Sprecher
Beschreibung
Atypical teratoid/rhabdoid tumors (ATRTs) are highly malignant brain tumors, mainly affecting infants and children. Mutations causing loss of SMARCB1 function, a core component of SWI/SNF chromatin remodeling complex are a hallmark genetic feature. Even though other reccurent genetic alterations are absent, ATRTs are highly heterogeneous with regard to epigenetic features, gene expression profiles and clinical features. Based on DNA methylation profiles, ATRTs segregate into three molecular groups, i.e. ATRT-TYR, ATRT-MYC and ATRT-SHH. ATRT-SHH represents the largest molecular group and is characterized by active sonic hedgehog and notch pathways. In contrast to other cancers, however, mutations in sonic hedgehog and notch related genes are not encountered and little is known about mechanisms involved in dysregulation of these pathways relevant for tumor formation, maintenance and progression upon SMARCB1- deficiency.

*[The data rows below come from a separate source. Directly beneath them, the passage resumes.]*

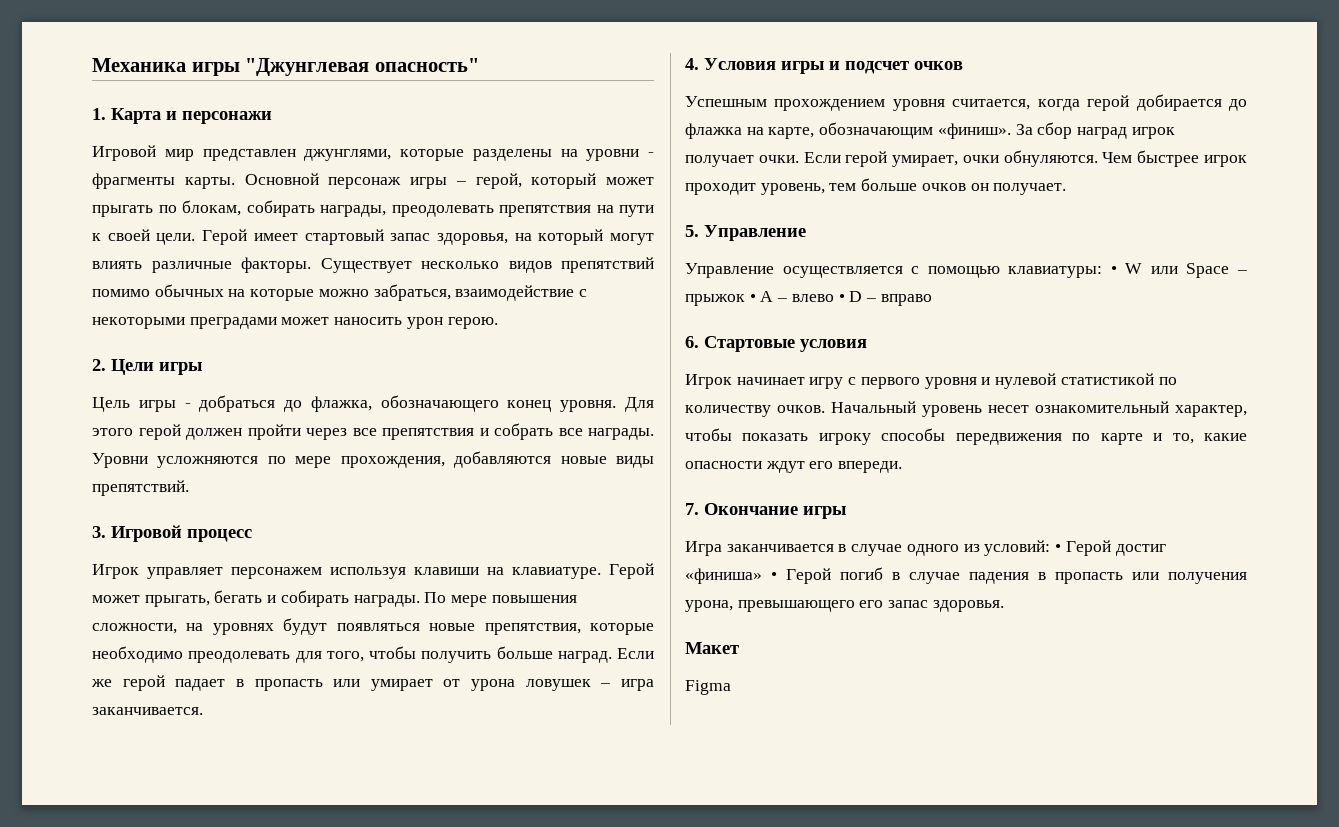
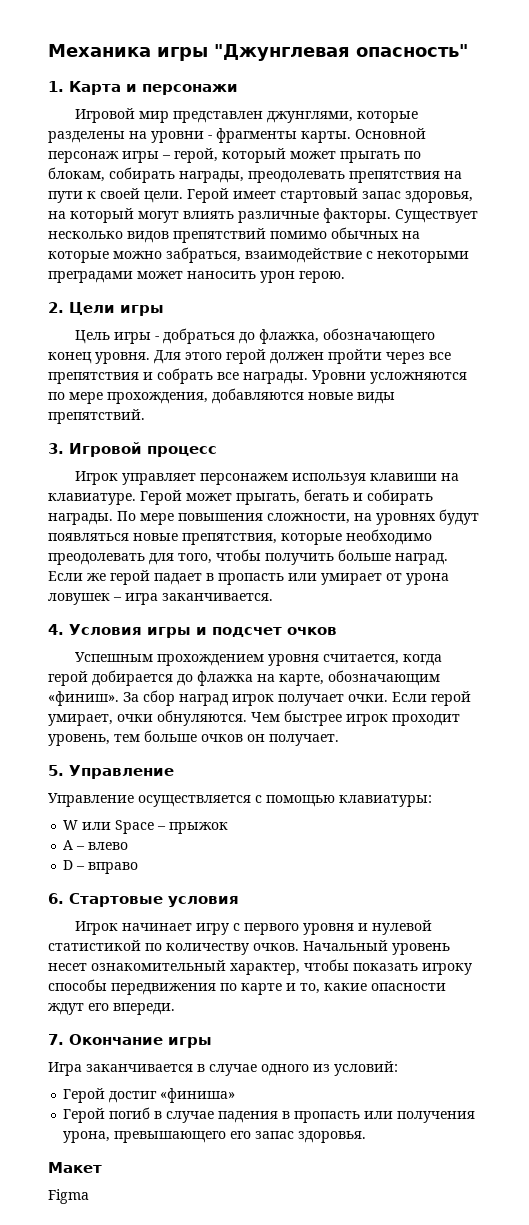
- Управление осуществляется с помощью клавиатуры: • W или Space – прыжок • A – влево • D – вправо
+ Управление осуществляется с помощью клавиатуры:
+ W или Space – прыжок
+ A – влево
+ D – вправо
- Игра заканчивается в случае одного из условий: • Герой достиг «финиша» • Герой погиб в случае падения в пропасть или получения урона, превышающего его запас здоровья.
+ Игра заканчивается в случае одного из условий:
+ Герой достиг «финиша»
+ Герой погиб в случае падения в пропасть или получения урона, превышающего его запас здоровья.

In order to explore the role of hedgehog (hh) and notch pathway dysregulation upon SMARB1-deficiency, we used Drosophila melanogaster as a model. We applied UAS/GAL4 system to knock down Snr1, the fly homolog of SMARB1, in the wing disc of Drosophila larvae. In contrast to ubiquitous (Tubulin- or Actin- GAL4), wing disc specific (ms1096 and ap- GAL4) or hh repressed regions (ptc or dpp-GAL4), tumor-like structures developed when Snr1 was down regulated in the posterior, hh expressing region (en- or hh-GAL4). Presence of such features was accompanied by abnormalities in hh and notch pathway activation. Furthermore, in affected regions not only proliferation but also cell cycle was disrupted, underlining the role of Snr1 in growth control. Remarkably, a high diversity of phenotypes was encountered, suggesting clonal aspects and involvement of other genes. Further studies are required to identify these genes in modifier screens i.e, testing fly orthologs of genes up-regulated in ATRT and active in the wing imaginal discs.